Required action:
Starting at the line that contains "discount: 50.00 -> 475.60" and stopping after the last line, set down the listing exactly as it is. Add nothing.

---*---

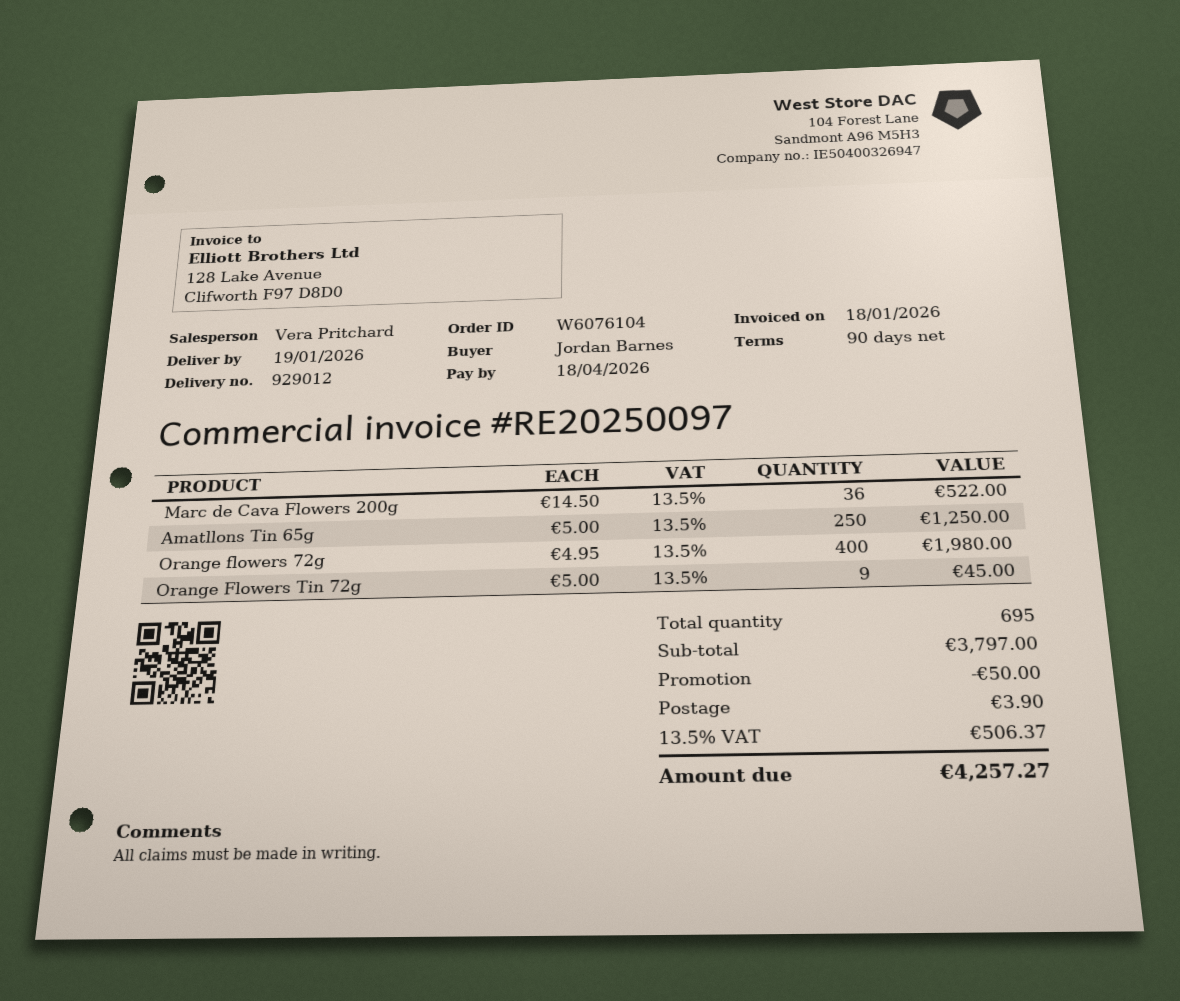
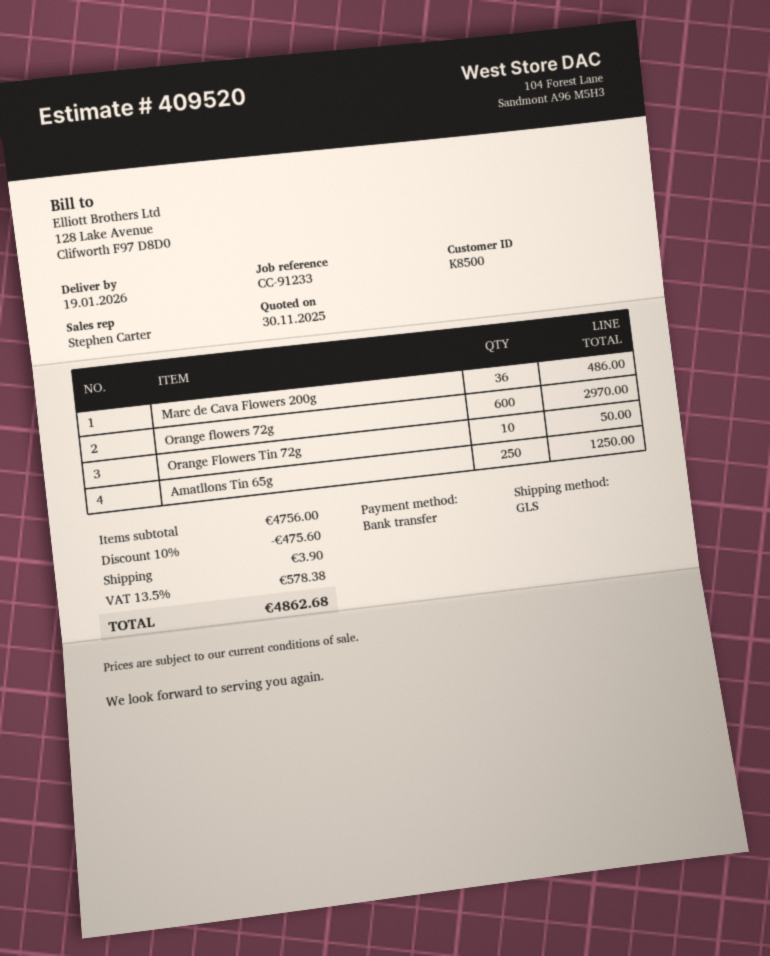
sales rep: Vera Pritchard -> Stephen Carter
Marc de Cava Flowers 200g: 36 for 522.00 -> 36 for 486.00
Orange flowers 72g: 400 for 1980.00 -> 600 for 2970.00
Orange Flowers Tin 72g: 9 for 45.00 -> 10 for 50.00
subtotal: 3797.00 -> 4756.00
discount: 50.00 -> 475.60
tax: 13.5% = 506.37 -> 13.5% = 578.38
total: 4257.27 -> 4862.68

---*---

Task answer:
discount: 50.00 -> 475.60
tax: 13.5% = 506.37 -> 13.5% = 578.38
total: 4257.27 -> 4862.68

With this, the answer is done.